Samarkand Silk Paper

In 751 A.D., the Chinese troops invaded the territory of the Central Asia (particularly nowadays territory of Kyrgyzstan) on the river Taraz (Talas) near the town of Jambul. The Samarkand ruler Abu Moslem routed the enemy and captured 20000 Chinese soldiers. Among Chinese soldiers there were many artisans including those engaged in paper manufacture. In an effort to save their lives, the Chinese soldiers had to unveil all secrets of paper production to local artisans. Since the 8th century, Samarkand artisans started manufacturing paper, and in the early 9th century the manufacture of writing-paper became a major branch of workmanship. Throughout centuries, artisans of Samarkand – Kogazgars manufactured the world´s best paper with smooth surface and solidity, and the most important thing, ink-proof. It is no mere coincidence that most Persian and Arab manuscripts of the 9-10 centuries were performed on the Samarkand Paper. A raw – material for the Samarkand Paper was a kind of mulberry which grows throughout the Silk Road in the Central Asia. This sort of paper is noted for typical silk suffice and pleasant ochre tint which do not tire one´s eye when reading contrasting black and ligature of ancient calligraphic writing.  

In the 19th century, the internecine wars between rulers of Samarkand and Bukhara and the related invasion of Jungars (Kalmyks) and Iranian troops resulted in the disastrous crisis and the center of paper manufacture moved to Kokand. Despite not high quality and quantity of the product, this branch did exisit till the beginning of the 20th century.
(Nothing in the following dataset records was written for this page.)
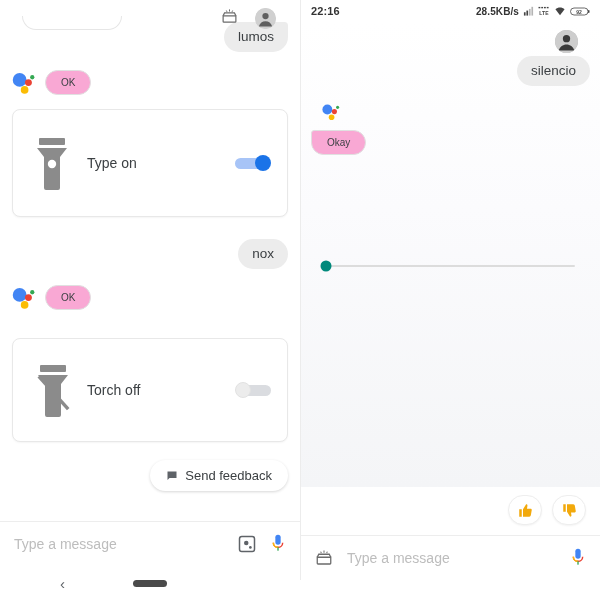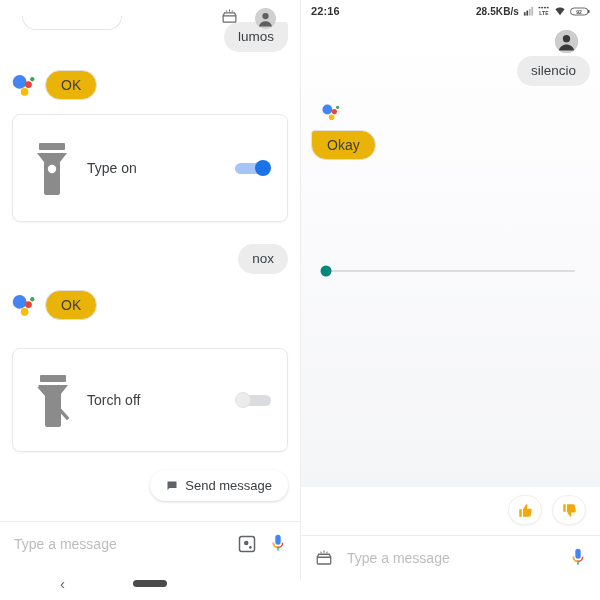"OK" .asst-chip { background: #eab308 -> #f9a8d4; font-size: 14px -> 10px }
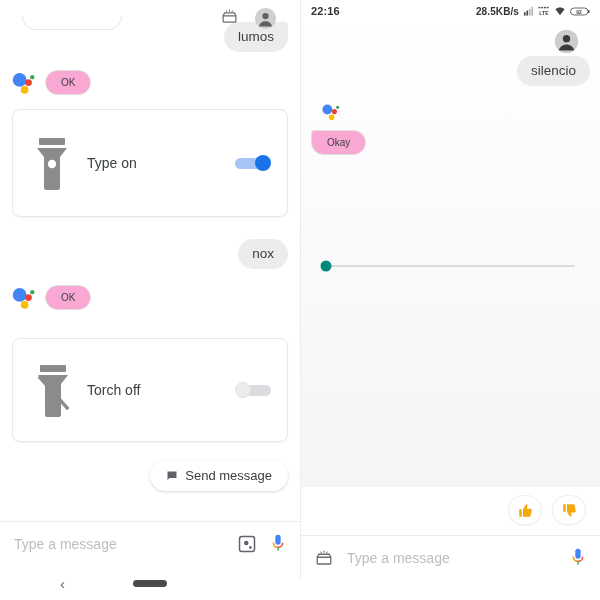"Send message" span { text: message -> feedback }
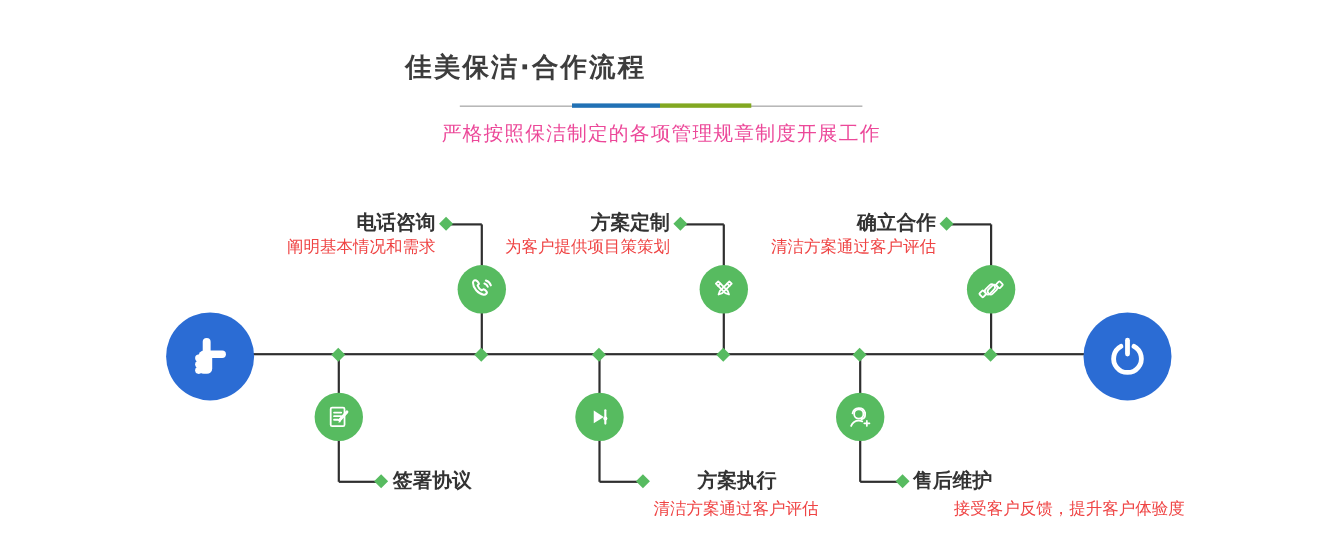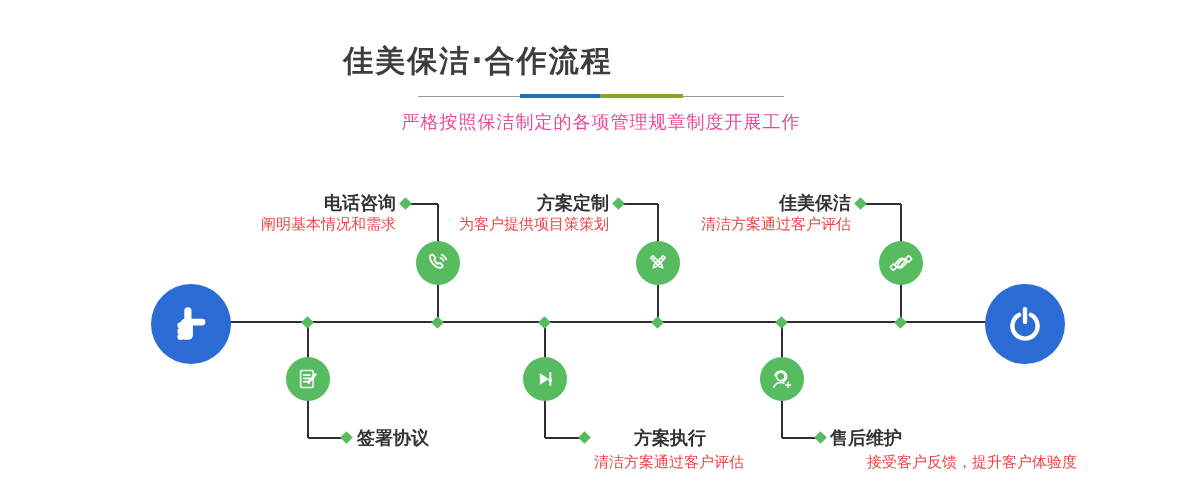"佳美保洁·合作流程" .hdr-title { font-size: 30px -> 24px }
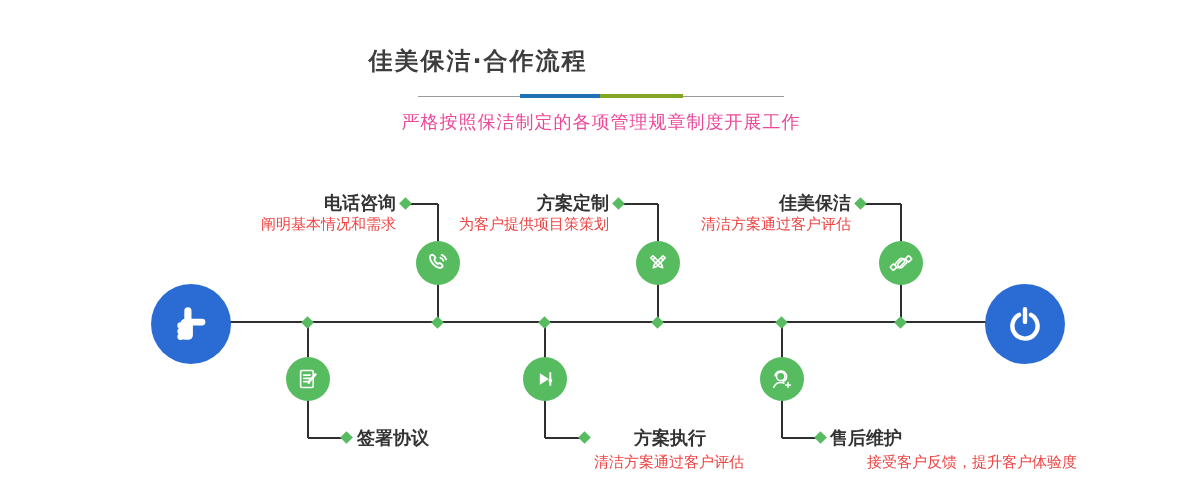"佳美保洁" div.st-title { text: 佳美保洁 -> 确立合作 }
The revival of the original technology

An international conference was held in Kagan, Bukhara in 1995 under the decision of the UNESCO to discuss problems arising from conservation of historical monuments. A special emphasis was laid on the development of ancient handicrafts within the framework of the applied arts, specifically, revival of the medieval paper production. Chairman of the association “Konigil-Meros” Zarif Muhtarov, following a detailed research into required materials and acquaintance with written sources at the museums and libraries and a result of protracted experiment work, was successful in restoring the ancient technology. The thinnest sprouts of the Central Asian mulberry –balhi, are cut with the first winter frosts;  their peel is cleaned and a cambium is separated. Soft porous material is soaked after long-term drying and then boiled for several hours. The fibrous mass is carefully crumbled up by wooden sticks and the material obtained is dissolved in the water. Then it is passed through a sieve; sheets are carefully wrung out and dried in the sun. To complete, the surface of the paper is polished by see shell on smooth marble. There are grounds to believe that the Samarkand paper was so highly appreciated thanks to the skills of glossing masters.

After the solution of organization questions, a small workshop was opened in the environs of Samarkand village of Konigil, by ceramists Zarif and Islam Muhtarov, sons of Honored Art Worker of Uzbekistan. It is curious that the present workshops was probably the exact place of the original paper workshop. Zahiriddin Babur in his famous “Babur-Name” wrote: “the world´s best paper is manufactured in Samarkand; the water for paper mills is taken from Koni-Gil. The latter is located on the bank of Siyakh-Aba, this stream is also called Ob-i-Rahmat…”

A question arises: is there necessity of revival of labor-intensive medieval technologies in the epoch of scientific-technical progress? Yes, of course! One of the world´s oldest cities of Samarkand with its history and rich material culture is imperishable value of the entire human civilization.